Employers and insurers complain that its potential benefits are being lost amid excessive treatment, propelled by practitioners who are milking the one cash cow left to them in an era of managed care, as well as by workers content to let their bosses pick up the tab for chiropractic “maintenance” that can last for years. Fraud is hard to prove and expensive to prosecute, leaving many employers with little choice but to pay claims they suspect are inflated.

Some lawmakers are trying to limit chiropractic services for injured workers. Sen. Jackie Speier (D-Hillsborough), for example, has proposed legislation that would require an independent medical review panel, insurance company or self-insured employer to approve anything beyond 15 visits for each work-related injury.

Chiropractic fans say such restrictions would shortchange workers while punishing honest practitioners for the actions of a few cheats. But Speier and others say tough oversight is needed.

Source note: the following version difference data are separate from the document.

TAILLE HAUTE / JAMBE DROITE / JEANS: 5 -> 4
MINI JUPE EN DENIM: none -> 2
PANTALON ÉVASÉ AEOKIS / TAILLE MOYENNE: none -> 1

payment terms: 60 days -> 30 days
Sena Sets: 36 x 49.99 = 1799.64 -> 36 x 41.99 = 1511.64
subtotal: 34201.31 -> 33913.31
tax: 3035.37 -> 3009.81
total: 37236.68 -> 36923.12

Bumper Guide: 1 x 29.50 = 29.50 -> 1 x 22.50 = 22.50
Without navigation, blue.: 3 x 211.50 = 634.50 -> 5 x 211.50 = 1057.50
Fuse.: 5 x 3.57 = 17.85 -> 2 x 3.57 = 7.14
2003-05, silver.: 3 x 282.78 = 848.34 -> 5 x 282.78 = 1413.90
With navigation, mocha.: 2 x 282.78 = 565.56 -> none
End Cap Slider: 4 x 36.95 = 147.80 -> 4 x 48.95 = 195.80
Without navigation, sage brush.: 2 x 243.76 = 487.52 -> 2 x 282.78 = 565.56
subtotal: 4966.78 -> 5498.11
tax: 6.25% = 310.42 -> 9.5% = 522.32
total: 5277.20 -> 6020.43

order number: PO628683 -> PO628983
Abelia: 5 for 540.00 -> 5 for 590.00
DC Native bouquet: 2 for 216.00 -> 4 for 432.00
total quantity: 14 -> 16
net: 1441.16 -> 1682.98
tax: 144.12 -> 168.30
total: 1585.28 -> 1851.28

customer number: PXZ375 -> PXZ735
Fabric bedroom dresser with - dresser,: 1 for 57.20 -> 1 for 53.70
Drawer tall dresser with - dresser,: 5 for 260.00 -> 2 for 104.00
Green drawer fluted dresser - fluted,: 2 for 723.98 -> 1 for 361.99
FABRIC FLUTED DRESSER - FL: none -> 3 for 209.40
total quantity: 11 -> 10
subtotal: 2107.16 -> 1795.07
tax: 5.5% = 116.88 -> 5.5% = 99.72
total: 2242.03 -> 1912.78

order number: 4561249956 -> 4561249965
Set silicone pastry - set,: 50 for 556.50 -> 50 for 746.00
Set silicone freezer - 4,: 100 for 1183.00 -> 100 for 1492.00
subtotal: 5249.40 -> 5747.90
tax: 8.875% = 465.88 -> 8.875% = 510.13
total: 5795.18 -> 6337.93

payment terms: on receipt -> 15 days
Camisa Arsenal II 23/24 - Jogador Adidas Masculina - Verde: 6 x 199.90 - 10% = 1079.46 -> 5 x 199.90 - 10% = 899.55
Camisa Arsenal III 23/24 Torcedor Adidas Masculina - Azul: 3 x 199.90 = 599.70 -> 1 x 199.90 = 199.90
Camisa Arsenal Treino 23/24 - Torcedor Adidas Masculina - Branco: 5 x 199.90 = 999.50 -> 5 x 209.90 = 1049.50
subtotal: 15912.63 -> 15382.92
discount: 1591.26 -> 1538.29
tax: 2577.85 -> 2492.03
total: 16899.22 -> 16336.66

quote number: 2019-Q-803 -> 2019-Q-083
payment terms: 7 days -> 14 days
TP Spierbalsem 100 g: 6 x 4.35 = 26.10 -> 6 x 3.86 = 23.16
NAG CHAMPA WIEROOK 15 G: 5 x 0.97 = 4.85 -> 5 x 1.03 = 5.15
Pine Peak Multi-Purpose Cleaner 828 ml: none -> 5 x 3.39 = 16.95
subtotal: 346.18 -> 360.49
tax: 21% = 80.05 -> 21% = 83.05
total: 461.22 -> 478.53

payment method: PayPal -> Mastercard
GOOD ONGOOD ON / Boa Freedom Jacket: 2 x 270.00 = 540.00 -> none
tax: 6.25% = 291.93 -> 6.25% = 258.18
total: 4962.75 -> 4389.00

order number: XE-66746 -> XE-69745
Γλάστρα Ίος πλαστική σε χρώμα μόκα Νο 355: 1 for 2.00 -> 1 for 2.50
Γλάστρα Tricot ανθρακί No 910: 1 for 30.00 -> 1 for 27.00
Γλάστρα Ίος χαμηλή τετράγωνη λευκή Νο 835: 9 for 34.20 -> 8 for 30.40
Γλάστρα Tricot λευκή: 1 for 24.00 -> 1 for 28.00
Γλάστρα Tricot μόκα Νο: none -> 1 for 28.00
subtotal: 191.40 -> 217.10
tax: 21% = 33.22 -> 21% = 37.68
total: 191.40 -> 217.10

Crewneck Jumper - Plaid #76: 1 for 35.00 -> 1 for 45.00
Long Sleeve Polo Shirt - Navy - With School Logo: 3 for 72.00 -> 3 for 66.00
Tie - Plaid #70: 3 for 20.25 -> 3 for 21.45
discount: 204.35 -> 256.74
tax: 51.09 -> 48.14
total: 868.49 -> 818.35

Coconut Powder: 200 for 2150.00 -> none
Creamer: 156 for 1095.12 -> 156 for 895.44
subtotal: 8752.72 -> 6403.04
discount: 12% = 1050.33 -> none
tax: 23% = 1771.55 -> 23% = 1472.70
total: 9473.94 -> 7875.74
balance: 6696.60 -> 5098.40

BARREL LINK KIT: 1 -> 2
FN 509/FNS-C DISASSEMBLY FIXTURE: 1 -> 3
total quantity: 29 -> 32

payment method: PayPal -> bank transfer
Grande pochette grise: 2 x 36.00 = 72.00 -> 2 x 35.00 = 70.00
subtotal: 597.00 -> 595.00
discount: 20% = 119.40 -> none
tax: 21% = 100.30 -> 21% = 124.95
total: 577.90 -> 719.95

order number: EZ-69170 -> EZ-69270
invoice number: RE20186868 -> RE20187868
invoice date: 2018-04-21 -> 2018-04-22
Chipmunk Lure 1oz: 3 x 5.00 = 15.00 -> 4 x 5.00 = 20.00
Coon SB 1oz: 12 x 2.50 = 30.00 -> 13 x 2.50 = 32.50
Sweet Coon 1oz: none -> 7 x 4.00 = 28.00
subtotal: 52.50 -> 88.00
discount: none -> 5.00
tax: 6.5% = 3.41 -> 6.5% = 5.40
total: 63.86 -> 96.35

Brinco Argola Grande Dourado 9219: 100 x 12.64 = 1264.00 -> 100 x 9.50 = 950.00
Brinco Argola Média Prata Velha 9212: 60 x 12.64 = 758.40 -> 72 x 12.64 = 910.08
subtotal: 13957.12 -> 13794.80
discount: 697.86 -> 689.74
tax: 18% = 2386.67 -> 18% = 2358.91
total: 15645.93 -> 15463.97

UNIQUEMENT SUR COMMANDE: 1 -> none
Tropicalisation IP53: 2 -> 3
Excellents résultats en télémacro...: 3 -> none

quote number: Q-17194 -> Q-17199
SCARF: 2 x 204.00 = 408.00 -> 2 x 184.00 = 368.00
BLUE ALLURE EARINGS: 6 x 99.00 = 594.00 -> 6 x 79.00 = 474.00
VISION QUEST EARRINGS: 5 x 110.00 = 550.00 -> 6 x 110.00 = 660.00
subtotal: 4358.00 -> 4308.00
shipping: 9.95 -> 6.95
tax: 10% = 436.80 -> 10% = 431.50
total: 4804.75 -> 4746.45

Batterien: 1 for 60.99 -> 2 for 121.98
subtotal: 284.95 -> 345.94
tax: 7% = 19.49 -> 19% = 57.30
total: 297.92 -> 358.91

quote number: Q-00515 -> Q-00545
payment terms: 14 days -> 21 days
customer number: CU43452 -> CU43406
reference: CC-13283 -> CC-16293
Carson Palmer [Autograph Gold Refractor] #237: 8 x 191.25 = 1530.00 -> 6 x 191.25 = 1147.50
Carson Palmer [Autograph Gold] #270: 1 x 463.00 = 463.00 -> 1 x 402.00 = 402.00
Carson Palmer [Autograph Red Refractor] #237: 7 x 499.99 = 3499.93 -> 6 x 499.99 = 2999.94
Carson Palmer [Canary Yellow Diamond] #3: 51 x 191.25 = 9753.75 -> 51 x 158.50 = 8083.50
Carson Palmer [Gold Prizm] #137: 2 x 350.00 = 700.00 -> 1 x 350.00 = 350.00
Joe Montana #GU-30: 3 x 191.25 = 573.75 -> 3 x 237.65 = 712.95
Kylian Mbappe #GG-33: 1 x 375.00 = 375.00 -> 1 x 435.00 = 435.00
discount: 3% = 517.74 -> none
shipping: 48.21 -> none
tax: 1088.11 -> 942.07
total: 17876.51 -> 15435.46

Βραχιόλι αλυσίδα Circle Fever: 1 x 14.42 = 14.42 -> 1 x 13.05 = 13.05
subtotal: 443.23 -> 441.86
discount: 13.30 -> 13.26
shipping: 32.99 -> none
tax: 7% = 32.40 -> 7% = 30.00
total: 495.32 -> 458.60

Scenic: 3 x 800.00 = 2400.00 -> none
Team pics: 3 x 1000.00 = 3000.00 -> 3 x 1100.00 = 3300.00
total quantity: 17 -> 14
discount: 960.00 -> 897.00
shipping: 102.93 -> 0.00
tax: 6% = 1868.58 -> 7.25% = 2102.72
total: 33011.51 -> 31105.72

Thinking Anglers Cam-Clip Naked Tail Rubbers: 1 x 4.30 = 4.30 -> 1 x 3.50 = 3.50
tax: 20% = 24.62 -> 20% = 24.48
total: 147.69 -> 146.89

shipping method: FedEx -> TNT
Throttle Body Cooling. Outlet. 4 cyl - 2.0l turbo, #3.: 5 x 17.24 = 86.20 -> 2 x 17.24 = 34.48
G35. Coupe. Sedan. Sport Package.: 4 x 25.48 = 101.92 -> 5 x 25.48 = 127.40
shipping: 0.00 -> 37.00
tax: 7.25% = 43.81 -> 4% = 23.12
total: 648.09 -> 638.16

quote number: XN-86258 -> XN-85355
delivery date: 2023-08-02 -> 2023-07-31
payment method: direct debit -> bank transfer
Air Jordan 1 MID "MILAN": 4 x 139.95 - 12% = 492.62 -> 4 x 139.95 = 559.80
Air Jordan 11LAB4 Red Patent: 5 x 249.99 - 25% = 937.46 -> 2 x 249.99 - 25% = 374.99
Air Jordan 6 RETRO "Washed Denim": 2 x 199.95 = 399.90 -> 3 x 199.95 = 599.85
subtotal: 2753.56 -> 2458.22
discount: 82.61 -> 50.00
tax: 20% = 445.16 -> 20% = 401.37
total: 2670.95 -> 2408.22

A full-page advertisement that ran in the Journal of the California Chiropractic Assn. lent ammunition to the profession’s critics, who displayed the ad at a workers’ comp hearing Speier hosted earlier this year.

The ad touted a seminar promising to show California practitioners how to “double or triple their income from the high-profit work comp market.” Placed by the seminar’s instructor, a Monterey County chiropractor, the ad referred to the California system as “the only golden goose that is really still laying the golden eggs” at a time when group health plans and private insurers are clamping down.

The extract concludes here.